Akıl, ama hangi akıl. Türlü türlü akıl var. Puşt akıl, subjektif akıl, xırxız aklı, serseri aklı, tarikat aklı vs. vs. Bize lazım olan bilimsel akıl, bilimsel sosyalist akıldır…
Bu aklın temel okulu Marxizm – Leninizmdir. Komünizm yoluyla Kürdistan’ın makus kaderini değiştirmek, onun sosyal ve ulusal boyunduruktan kurtulup kendi bağımsız, sosyalist, özgür ve demokratik ülkesini kurmak isteyen yeni kuşak Kürt komünistlerinin eğilip pınarından kana kana içecekleri su, işte bu berrak, katışıksız sudur.

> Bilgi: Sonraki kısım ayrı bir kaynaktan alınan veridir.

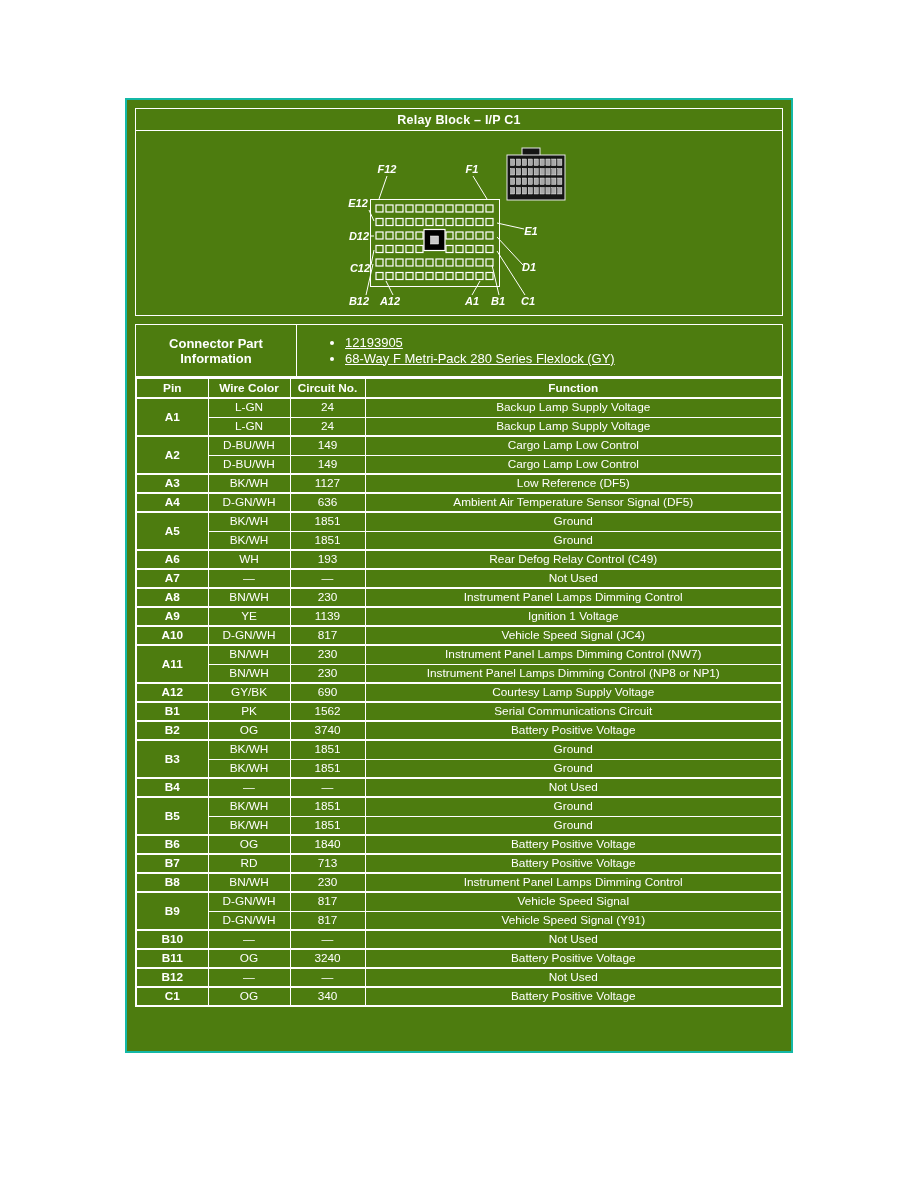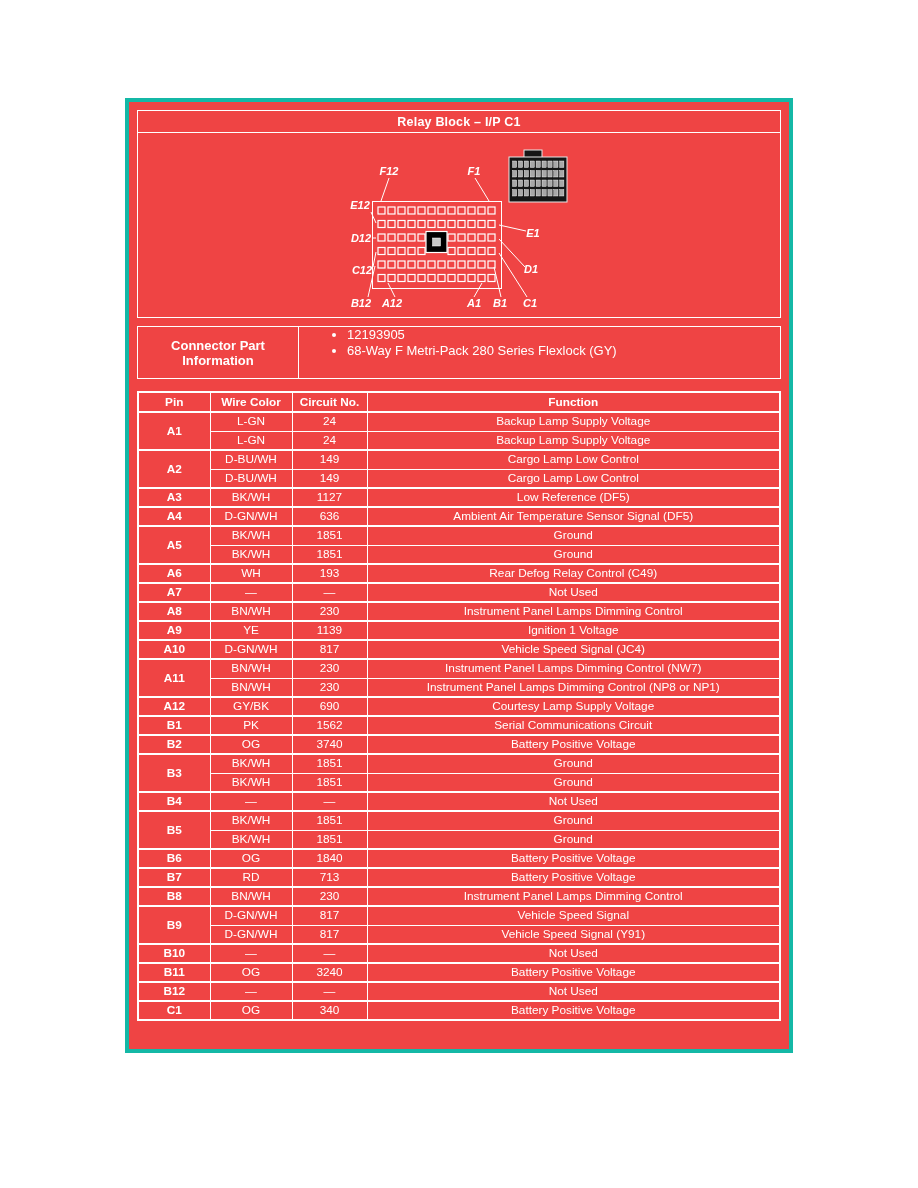"Relay Block – I/P C1" .doc { background: #ef4444 -> #4d7c0f; border: 4px solid #14b8a6 -> 2px solid #14b8a6 }
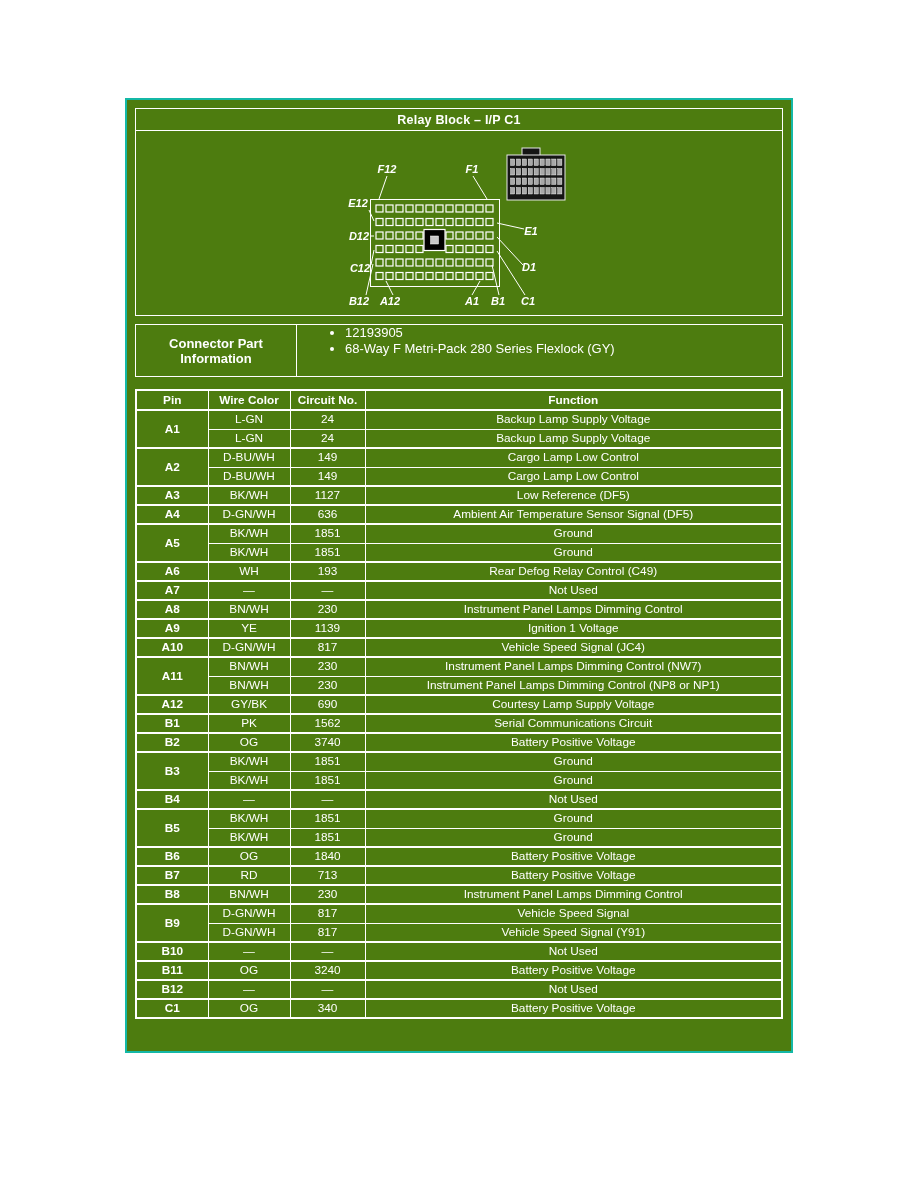"12193905" .part-info-body { align-items: flex-start -> center; text-decoration: none -> underline }
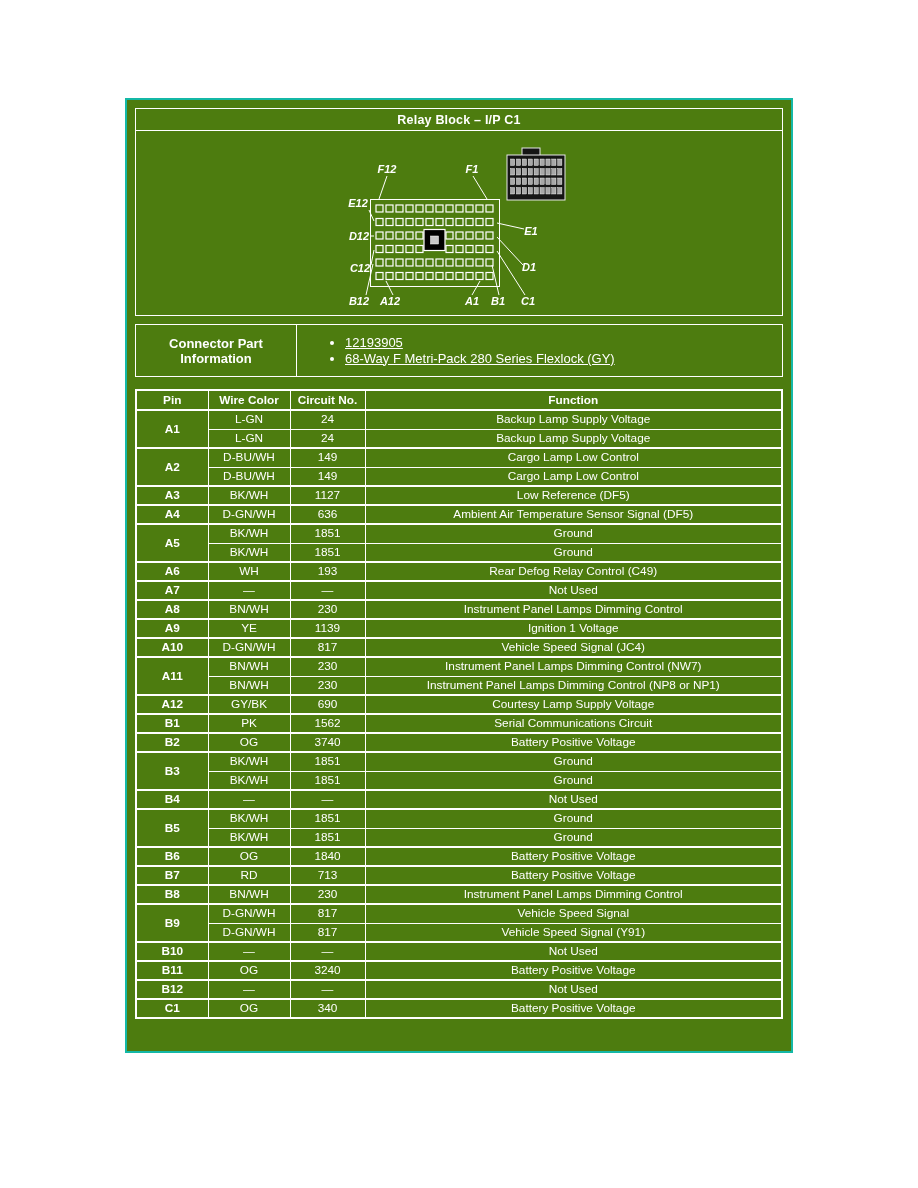"Pin" .pin-table { margin-top: 12px -> 0 }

Sakın ha sakın, komünizmi 21. Yüzyıl komünizminin ideoloji ve teorisini ürettiğini iddia eden yarım akıllı tiplerin zırvalarından ibaret kokuşmuş derelerden içerek sindirmeye kalkışmayın. Bu dereler sosyalizmin bir bilim olarak tezahür ettiği andan itibaren onun yakasına musallat olmuş parazitlerin zamane artıklarının dereleridir. Onu birer laik tarikat şefinden farkları olmayan sahte peygamberlerden, ikinci, üçüncü şahıslardan değil; öz kaynaklarından öğrenin; bu bilimle, bu akılla, bunun metotlarıyla kendinizi teçhiz edin.
Sağlam akla sahip olduğunuzda kazanmak için şart olan en temel silaha sahip olursunuz.